Dalam Pasal 1 Ayat (1) RUU Kejaksaan disebutkan bahwa jaksa adalah pejabat yang diberi wewenang oleh UU untuk bertindak dalam fungsi penyelidikan dan penyidikan, penuntutan, pelaksana putusan pengadilan, pemberian jasa hukum, penyelesaian sengketa di luar pengadilan, dan pengacara negara serta wewenang lain berdasarkan undang-undang.
“Saya tidak sependapat kalau prosedur pembahasan ini lebih didulukan dari hukum acaranya (KUHAP), rancangannya. Proses itu payung hukumnya acara pidana (KUHAP),” kata Prof Romli kepada wartawan Selasa, (29/9/2020).
Menurut dia, payung hukum proses tidak menyebut secara tegas bahwa penuntut itu adalah penyidik. Akan tetapi, kejaksaan itu dominus litis bahwa penuntut tunggal dan penyidikannya untuk tindak pidana tertentu yakni tindak pidana korupsi, tindak pidana pencucian uang dan pelanggaran HAM berat.

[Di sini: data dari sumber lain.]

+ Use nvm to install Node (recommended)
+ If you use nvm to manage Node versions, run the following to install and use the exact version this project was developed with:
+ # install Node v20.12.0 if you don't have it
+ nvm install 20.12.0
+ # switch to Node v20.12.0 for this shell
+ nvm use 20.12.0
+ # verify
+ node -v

”Jadi payungnya dulu, karena proses beracara kan tidak ada hukum acara kejaksaan. Saya katakan tidak setuju (RUU Kejaksaan), sabar saja menunggu perubahan KUHAP yang sudah ada di Prolegnas DPR,” ujarnya.

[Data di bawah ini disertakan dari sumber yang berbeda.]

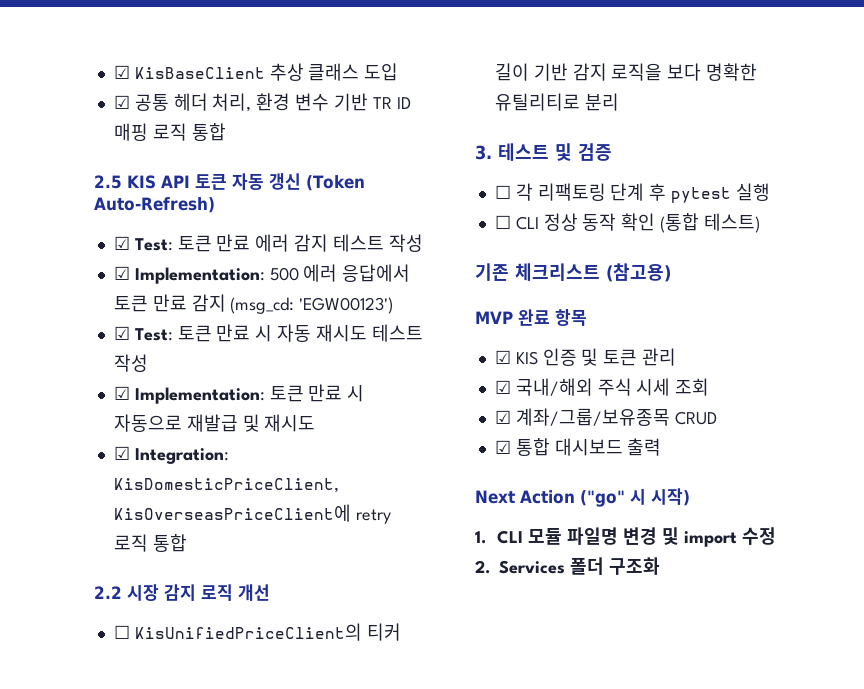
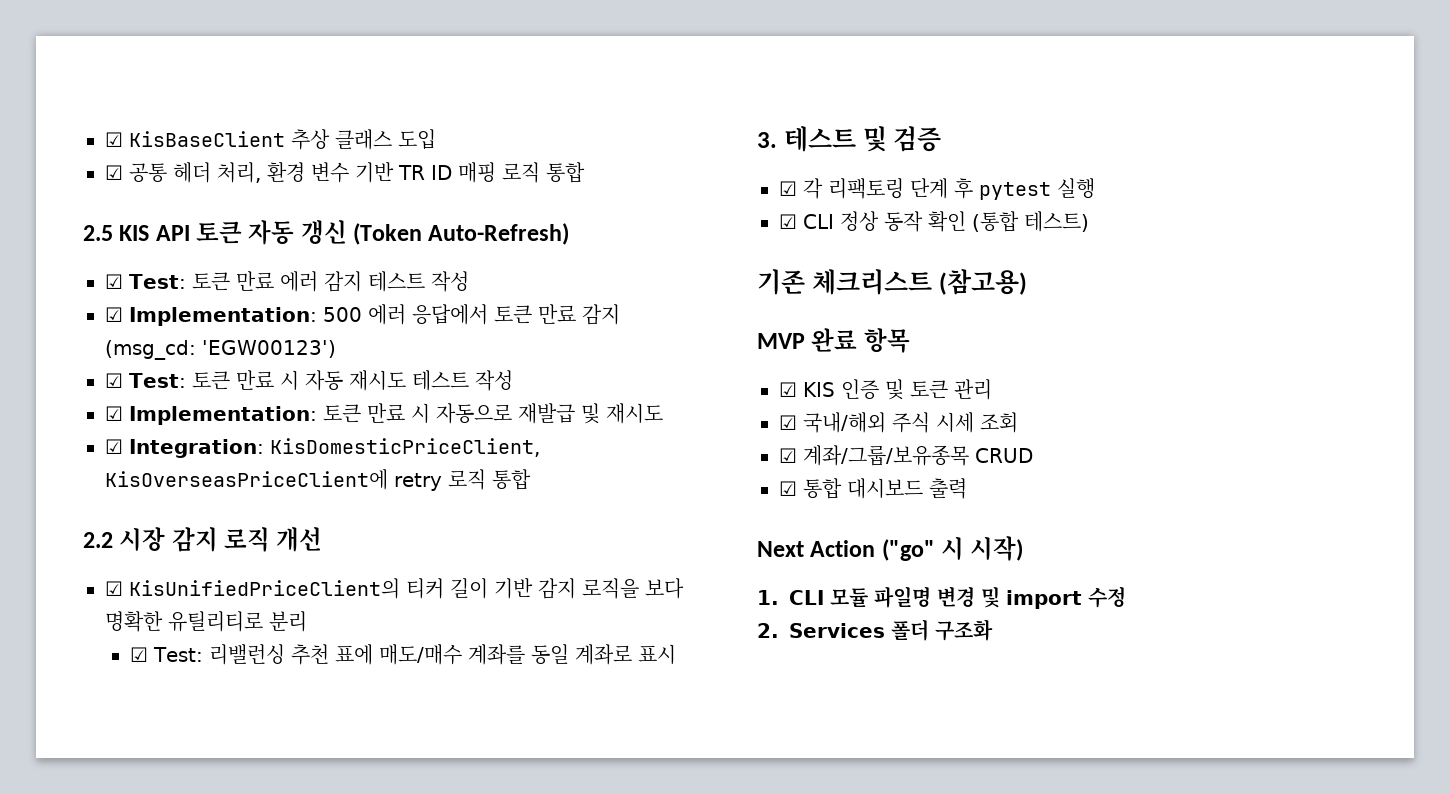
- ☐ KisUnifiedPriceClient의 티커 길이 기반 감지 로직을 보다 명확한 유틸리티로 분리
+ ☑ KisUnifiedPriceClient의 티커 길이 기반 감지 로직을 보다 명확한 유틸리티로 분리
+ ☑ Test: 리밸런싱 추천 표에 매도/매수 계좌를 동일 계좌로 표시
- ☐ 각 리팩토링 단계 후 pytest 실행
+ ☑ 각 리팩토링 단계 후 pytest 실행
- ☐ CLI 정상 동작 확인 (통합 테스트)
+ ☑ CLI 정상 동작 확인 (통합 테스트)

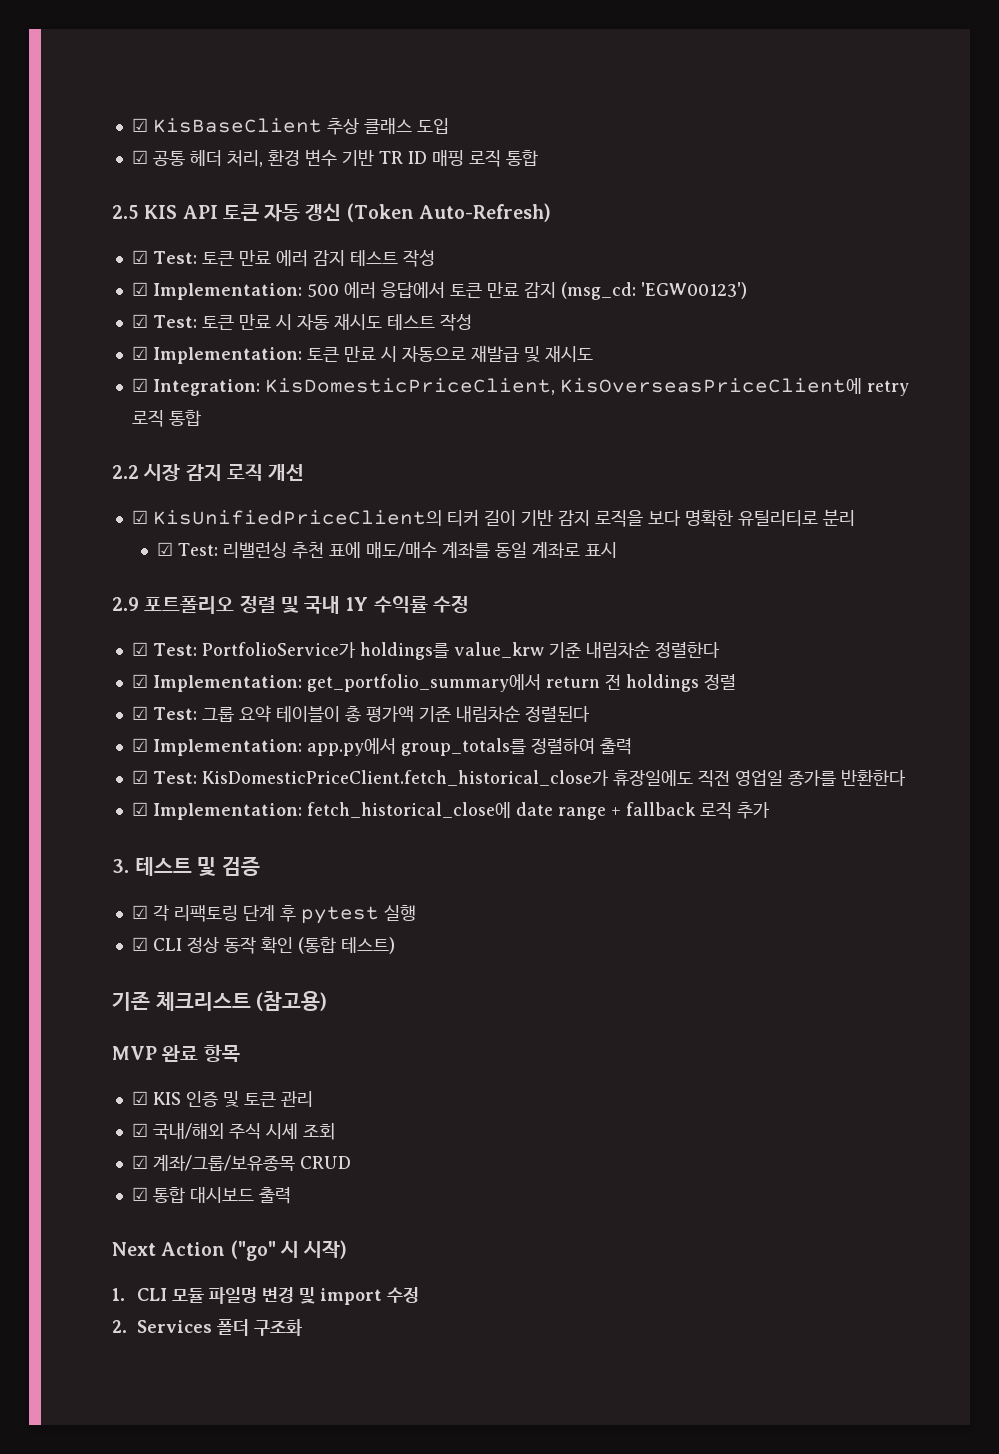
+ 2.9 포트폴리오 정렬 및 국내 1Y 수익률 수정
+ ☑ Test: PortfolioService가 holdings를 value_krw 기준 내림차순 정렬한다
+ ☑ Implementation: get_portfolio_summary에서 return 전 holdings 정렬
+ ☑ Test: 그룹 요약 테이블이 총 평가액 기준 내림차순 정렬된다
+ ☑ Implementation: app.py에서 group_totals를 정렬하여 출력
+ ☑ Test: KisDomesticPriceClient.fetch_historical_close가 휴장일에도 직전 영업일 종가를 반환한다
+ ☑ Implementation: fetch_historical_close에 date range + fallback 로직 추가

Ia mengatakan kewenangan jaksa mau diperluas lagi lewat RUU Kejaksaan, tidak lagi semata-mata melakukan penyidikan terhadap tindak pidana tertentu saja (korupsi, TPPU dan pelanggaran HAM berat). Namun, jaksa ingin menangani tindak pidana administrasi yang ada di kementerian atau lembaga.

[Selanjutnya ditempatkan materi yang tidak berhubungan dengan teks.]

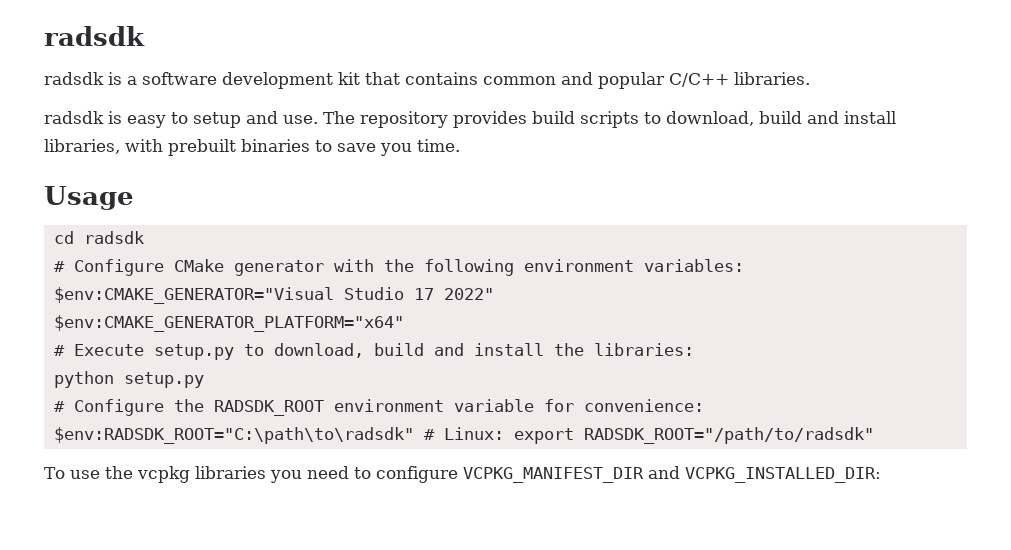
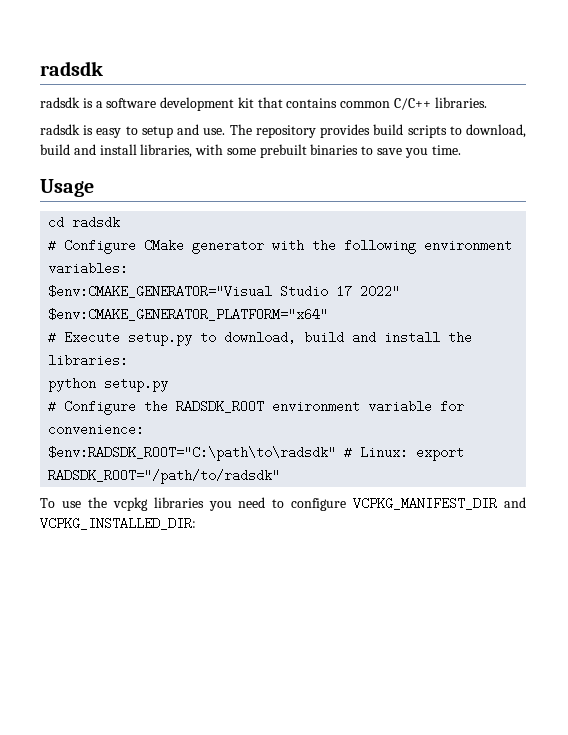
- radsdk is a software development kit that contains common and popular C/C++ libraries.
+ radsdk is a software development kit that contains common C/C++ libraries.
- The repository provides build scripts to download, build and install libraries, with prebuilt binaries to save you time.
+ The repository provides build scripts to download, build and install libraries, with some prebuilt binaries to save you time.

“Mau diambil, boleh (memang). Jadi UU Kejaksaan memberi celah untuk keluar. Tapi, payung hukumnya (KUHAP) menyebut penuntut. Lex spesialisnya ya UU Tipikor, TPPU dan pelanggaran HAM. Tapi sekarang, yang spesialis itu ingin diperluas oleh UU tentang struktur organik kejaksaan yang harusnya KUHAP,” jelas dia.